L’AG souligne que : « Filmspeler peut être considéré comme étant non pas une simple « installation » au sens du considérant 27 de la directive 2001/29, mais un mode de communication au public d’œuvres protégées par des droits d’auteur « mises » sur Internet de manière illicite auparavant. En équipant ses appareils d’hyperliens renvoyant à ces œuvres dans un but lucratif et en ayant conscience de leur illicéité, M. Wullems aide les acheteurs du filmspeler à éluder le versement de la contrepartie qui peut être exigée pour en jouir légitimement, c’est-à-dire la rémunération due à leurs auteurs, qui prend généralement la forme d’abonnements, de souscriptions ou d’autres formules de paiement à la séance ».

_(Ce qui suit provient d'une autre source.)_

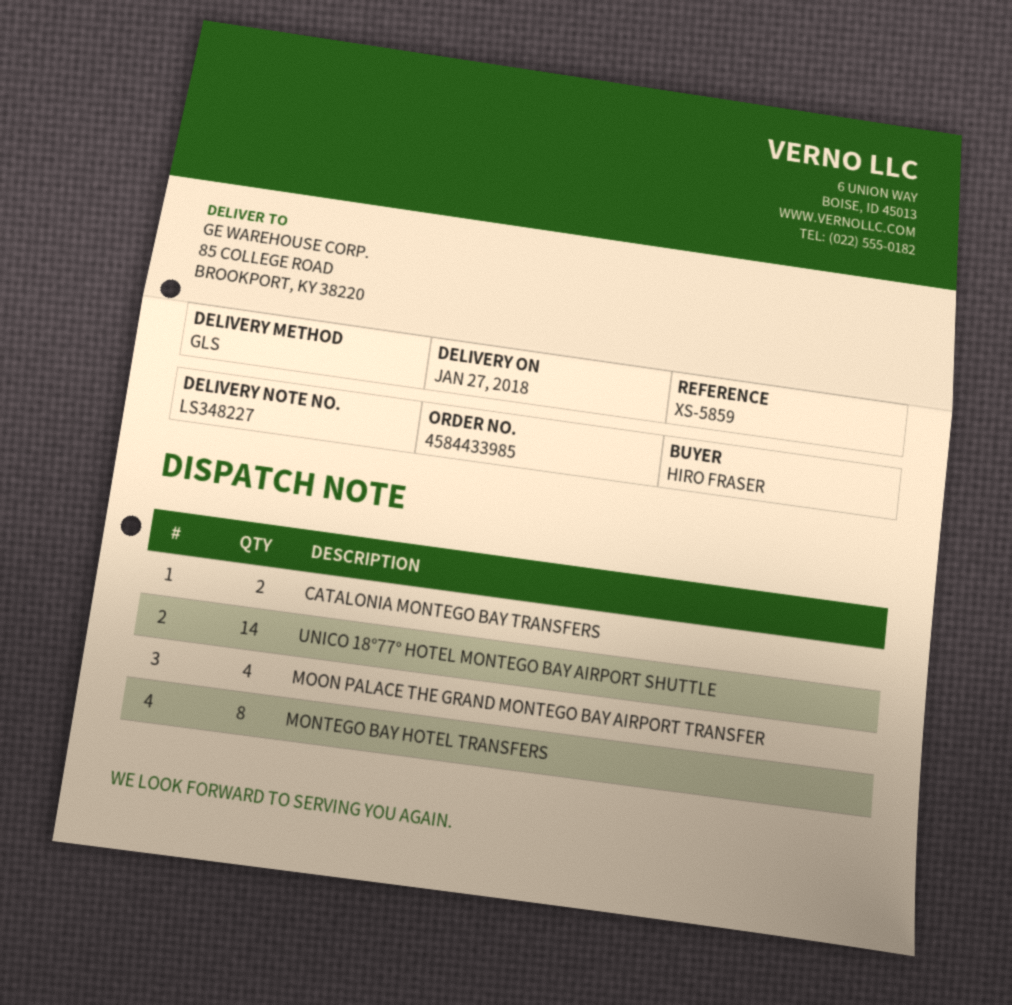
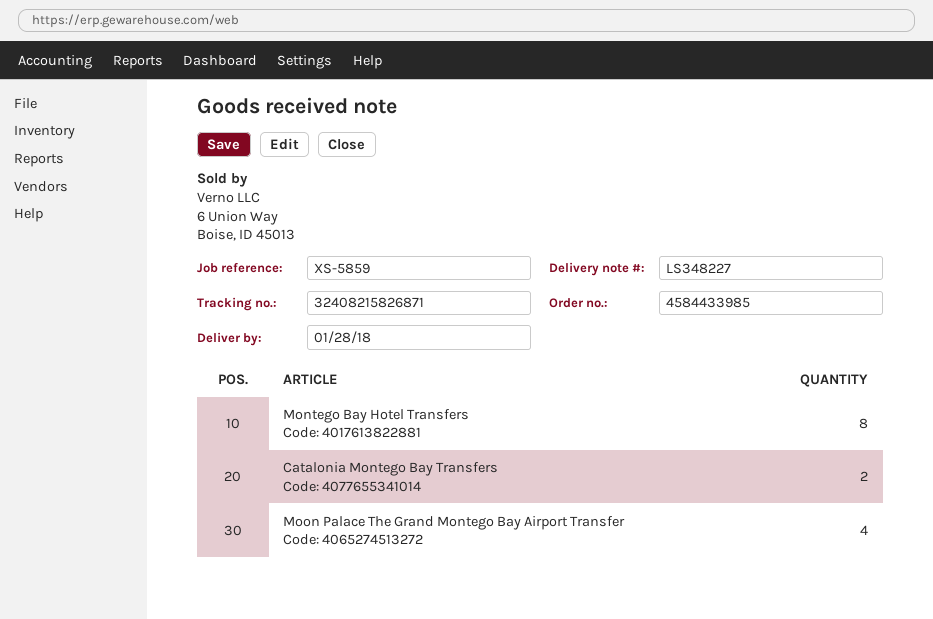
delivery date: 2018-01-27 -> 2018-01-28
UNICO 18°77° HOTEL MONTEGO BAY AIRPORT SHUTTLE: 14 -> none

Par conséquent, Filmspeler réalise une « communication au public ». Pour l’AG, le premier des deux critères cumulatifs est donc rempli.

Il reste à savoir si ce public mérite d’être qualifié de « nouveau ». L’AG note que : « Filmspeler comporte indéniablement un avantage pour une fraction non négligeable de ce public, à savoir les internautes qui ne sont pas particulièrement aguerris dans la découverte de sites illicites permettant de visionner des films et des séries télévisées, parmi d’autres contenus numériques. Il est possible que cette fraction du public préfère naviguer aisément dans le menu affiché à l’écran par le filmspeler plutôt que de rechercher, parfois laborieusement, les sites Internet qui offrent ces contenus. Quoi qu’il en soit, la diffusion d’œuvres protégées que M. Wullems favorise atteint un public qui n’a pas été pris en compte par les titulaires des droits d’auteur lorsqu’ils ont refusé d’autoriser leur consultation ou ne l’ont autorisée que dans les circuits payants (…) ».

En somme, la condition de l’existence d’un « public nouveau » est remplie.

Il conclut donc en disant que la vente d’un lecteur audiovisuel (multimédia) dans lequel le vendeur a lui-même installé des hyperliens qui permettent d’accéder directement à des œuvres protégées, telles que des films, des séries et des émissions en direct, disponibles sur d’autres sites Internet sans l’autorisation du titulaire des droits d’auteur constitue donc une « communication au public » au sens de l’article 3.1. de la directive droit d’auteur.

b) L’acte provisoire, transitoire ou accessoire

Concernant les troisième et quatrième questions, Mr. Wullems se contente de rappeler que le streaming est un acte provisoire, transitoire ou accessoire, qui fait partie intégrante et essentielle d’un procédé technique et dès lors bénéfice de l’exception prévue par la directive droit d’auteur.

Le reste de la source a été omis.